What you will do — Output the lines below from the one containing "Creed Delphinus by" through the end of the listing, inclusive, exactly as they appear, and nothing further.

***** Records for the task *****

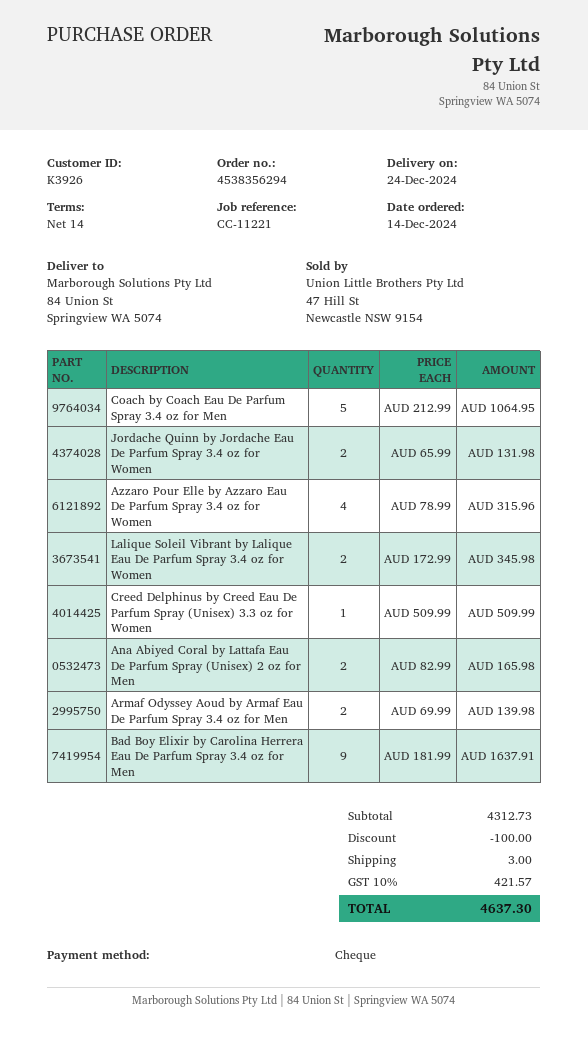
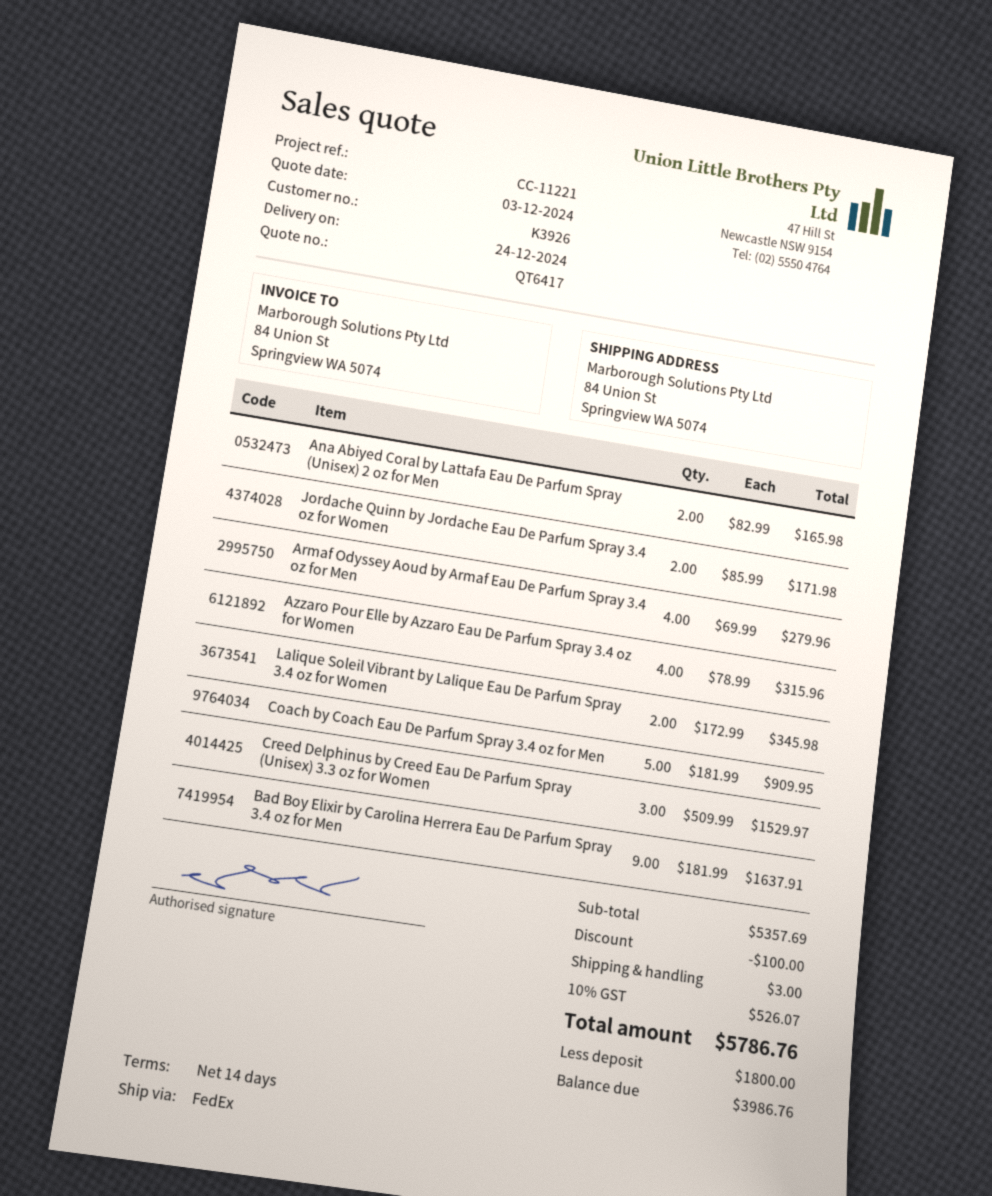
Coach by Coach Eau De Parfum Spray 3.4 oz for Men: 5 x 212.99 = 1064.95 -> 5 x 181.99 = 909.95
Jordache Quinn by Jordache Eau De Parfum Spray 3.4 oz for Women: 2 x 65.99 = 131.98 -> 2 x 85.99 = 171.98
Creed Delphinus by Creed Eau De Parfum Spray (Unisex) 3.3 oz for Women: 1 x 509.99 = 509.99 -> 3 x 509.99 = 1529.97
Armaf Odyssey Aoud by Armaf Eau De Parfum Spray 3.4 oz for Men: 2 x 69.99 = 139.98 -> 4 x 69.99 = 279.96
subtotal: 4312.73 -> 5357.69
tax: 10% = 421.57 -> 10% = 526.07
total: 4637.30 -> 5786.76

*****

Answer to this exercise —
Creed Delphinus by Creed Eau De Parfum Spray (Unisex) 3.3 oz for Women: 1 x 509.99 = 509.99 -> 3 x 509.99 = 1529.97
Armaf Odyssey Aoud by Armaf Eau De Parfum Spray 3.4 oz for Men: 2 x 69.99 = 139.98 -> 4 x 69.99 = 279.96
subtotal: 4312.73 -> 5357.69
tax: 10% = 421.57 -> 10% = 526.07
total: 4637.30 -> 5786.76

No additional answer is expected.